18.3.

Die Isoliermatte liegt stramm zusammengerollt zwischen den Gleisen. Zeltlager, Habsel eines Obdachlosen, Yoga – alle drei Lesarten sind möglich. Und eine vierte, persönliche: das frische Grün des Schaumstoffs auf dem nassen Holz der Bahnschwelle orchestriert meinen Weltschmerz. Anne Clarke, so steht es auf ihrer Website, geht es gut. Mir nicht.

Ich leide am Wetter, an der Blattlosigkeit der Zweige, den schwarzen Stämmen, der ganzen Tristesse der Natur, wohin ich auch schaue. Ich leide am großen Zusammenhang, an seiner Größe vor allem, im Grunde. Alles ausgelöst, so meine ich, durch einen einzigen Satz, vermutlich waren es noch zwei, die ich selbst ausgesprochen hatte in kleiner Runde. Es ging um die Zukunft, um Träume, meine, und ich denke nun, ich hätte es für mich behalten sollen, aber sobald etwas, selbst Träume und Hoffnungen, ausgesprochen wurden, sind sie unwiderruflich in der Welt, und es wird wahr.

Nichts, das mich noch trösten könnte. Auch nicht der bezaubernde Satz, den Lars Weisbrod bei Walter Kempowski ausgegraben hatte, in dem letzter Vanillepudding isst. Himbeersauce gibt es dazu nicht. In der Folge dann fragt er (Kempowski in seinem Tagebuch): Warum eigentlich nicht?

Ja, warum eigentlich nicht. Ein Telefon spielt Total Eclipse of the Heart von Bonnie Tyler, mir fällt die Interpretation von Yuridia ein, die ich in Mexiko zu ersten Mal gehört habe. Die hat dem Original noch etwas Entscheidendes hinzuzufügen, aber besser macht das meinen Weltschmerz auch nicht hinsichtlich einer Linderung.

Gestern nachmittag wurde in Bonn das Bonner Zentrum gesprengt, es ging ganz schnell. Am Westkreuz steht ein ganz ähnlich geformtes Haus mit vielen Etagen, das wird nun schon seit über einem halben Jahr ausgehölt, Etage für Etage, inzwischen ist es ein betoniertes Skelett. Als die Fassade noch dran war, im letzten Sommer, stand dort in sechs Meter hohen Buchstaben »Gönn dir hart«. Ich habe mich immer gefragt, ob die sich vom Dach herunter abgeseilt hatten, um die Buchstaben aufzusprühen an das damals schon leerstehende Haus. Jetzt frage ich mich, ob die ganze Dekonstruktionsarbeit bloß die Vorbereitung sein wird für die Sprengung, oder ob es dann in diesem Sommer von unten nach oben hin wieder aufgebaut werden wird, entlang seines Knochengerüstes. Wenn das dann immer so weiterginge. Vergleichbar mit den Jahreszeiten. Fassade runter, Fassade rauf, dazwischen nackt.

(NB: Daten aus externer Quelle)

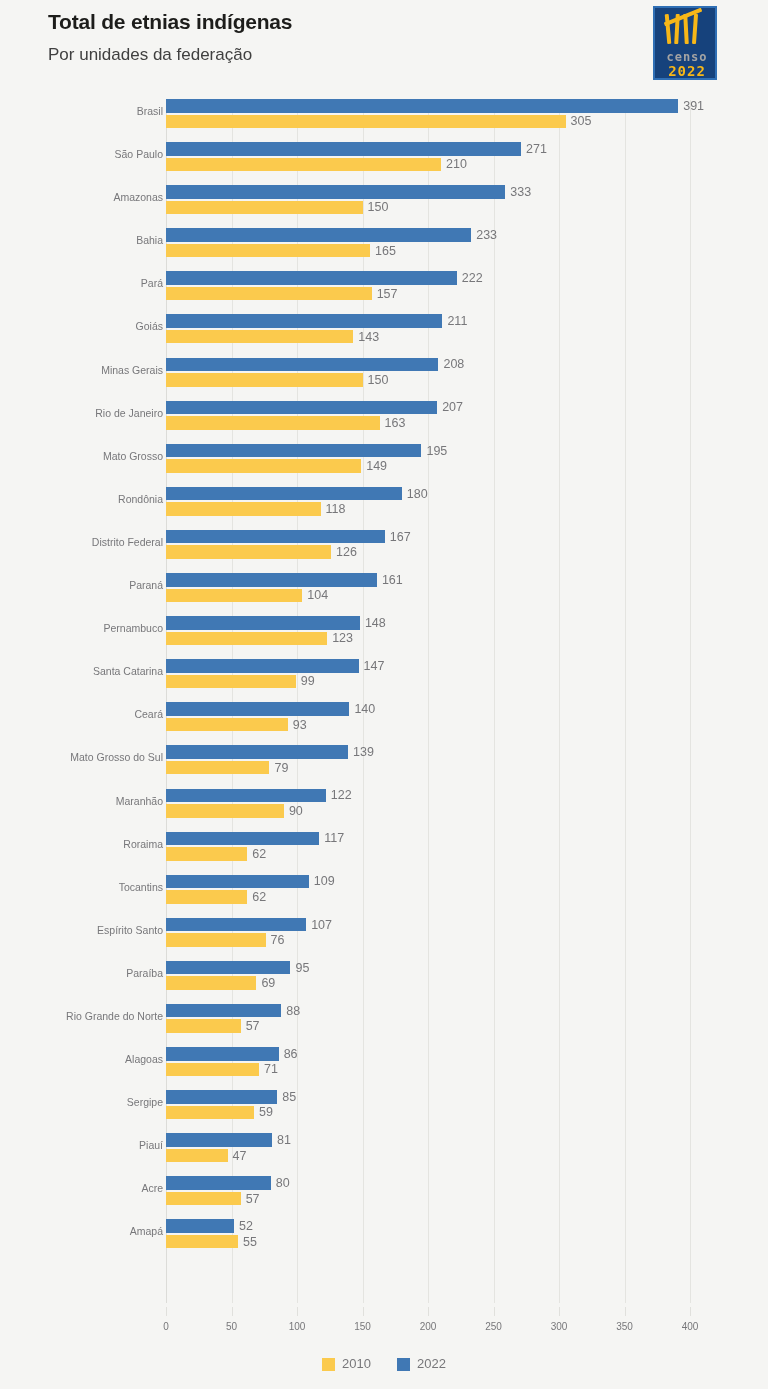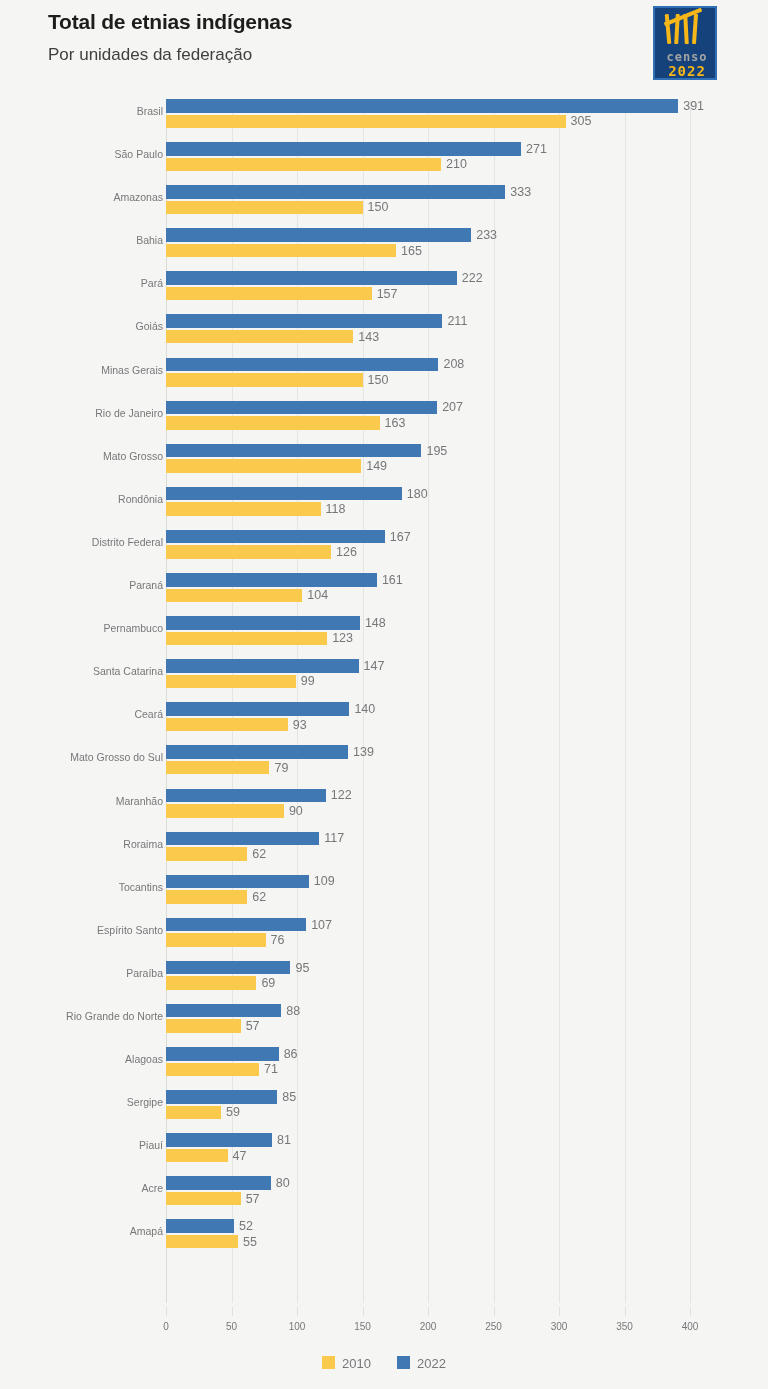--- a/index.html
+++ b/index.html
@@ -186,21 +186,21 @@
     position: absolute;
     left: 0; top: 1356px;
     width: 768px;
     display: flex;
     justify-content: center;
     align-items: center;
     gap: 26px;
   }
   .legend-item {
     display: flex;
-    align-items: flex-start;
+    align-items: flex-end;
     gap: 7px;
   }
   .legend-swatch {
     width: 13px; height: 13px;
   }
   .legend-label {
     font-size: 13px;
     color: #77777a;
   }
 </style>
@@ -271,21 +271,21 @@
               <span class="bar-value">150</span>
             </div>
           </div>
         </div>
         <div class="row">
           <div class="row-label">Bahia</div>
           <div class="bars">
             <div class="bar b2022" style="width: 305.23px;">
               <span class="bar-value">233</span>
             </div>
-            <div class="bar b2010" style="width: 230px; padding-left: 8px;">
+            <div class="bar b2010" style="width: 204px; padding-left: 8px;">
               <span class="bar-value">165</span>
             </div>
           </div>
         </div>
         <div class="row">
           <div class="row-label">Pará</div>
           <div class="bars">
             <div class="bar b2022" style="width: 290.82px;">
               <span class="bar-value">222</span>
             </div>
@@ -491,21 +491,21 @@
               <span class="bar-value">71</span>
             </div>
           </div>
         </div>
         <div class="row">
           <div class="row-label">Sergipe</div>
           <div class="bars">
             <div class="bar b2022" style="width: 111.35px;">
               <span class="bar-value">85</span>
             </div>
-            <div class="bar b2010" style="width: 55px; text-align: center;">
+            <div class="bar b2010" style="width: 88px; text-align: center;">
               <span class="bar-value">59</span>
             </div>
           </div>
         </div>
         <div class="row">
           <div class="row-label">Piauí</div>
           <div class="bars">
             <div class="bar b2022" style="width: 106.11px;">
               <span class="bar-value">81</span>
             </div>

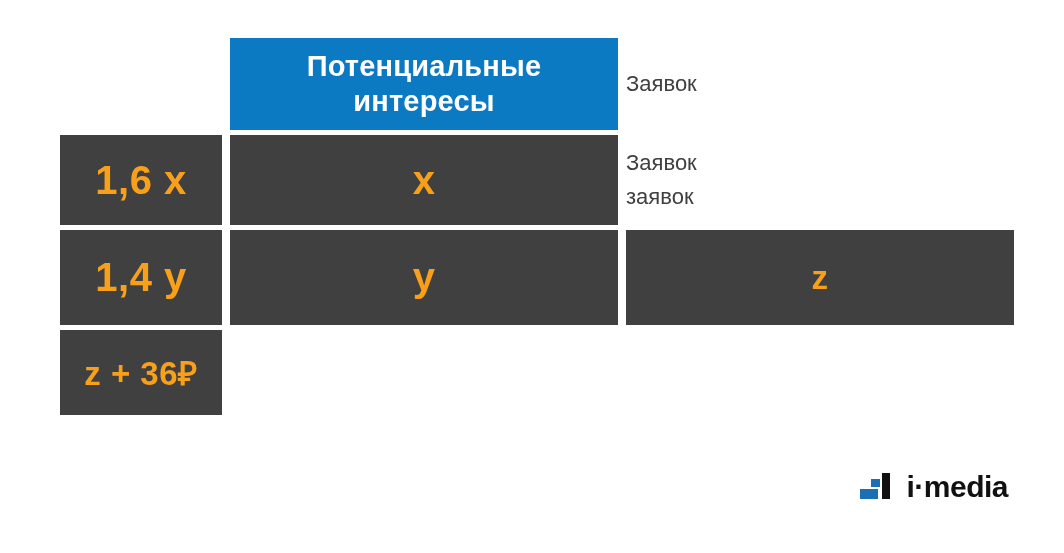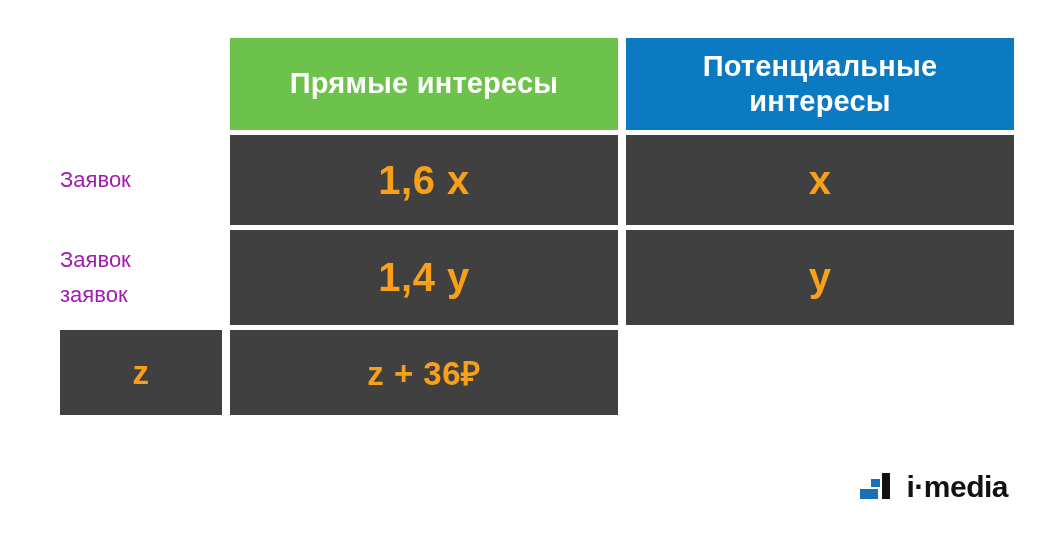--- a/index.html
+++ b/index.html
@@ -50,21 +50,21 @@
     padding: 0 14px;
     box-sizing: border-box;
   }
   .col-header.green { background: #6CC24A; }
   .col-header.blue  { background: #0B7AC2; }
 
   .row-label {
     display: flex;
     align-items: center;
     justify-content: flex-start;
-    color: #a21caf;
+    color: #404040;
     font-size: 22px;
     font-weight: normal;
     line-height: 1.55;
     padding-right: 10px;
     box-sizing: border-box;
   }
   .row-label .label-text {
     display: block;
   }
 
@@ -102,23 +102,20 @@
   }
 </style>
 </head>
 <body>
 
 <div id="slide">
 
   <div id="comparison-table">
 
     <div class="corner-cell"></div>
-    <div class="col-header green">
-      <span>Прямые интересы</span>
-    </div>
     <div class="col-header blue">
       <span>Потенциальные интересы</span>
     </div>
 
     <div class="row-label">
       <span>
         <span class="label-text">Заявок</span>
       </span>
     </div>
     <div class="value-cell">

Dann öffnen sich die Türen der Bahn, der Flöter kommt herein und spielt eine Melodie der Renaissance. Die Querflöte ist wunderbares Instrument. Die Töne steigen aus auf ihr wie Blasen eines bunten Fisches, der vor einer Wiese aus Seeanemonen sich in der Schwebe hält wie ein Kolibri. Als das Lied zu Ende ist, gibt ihm niemand auch nur ein Stück Geld. Der mir gegenüber Sitzende trägt um seine Lippen herum einen Bart aus gelblichen Stoppeln, zu einer Linie so schmal wie Dentalbürstchen rasiert.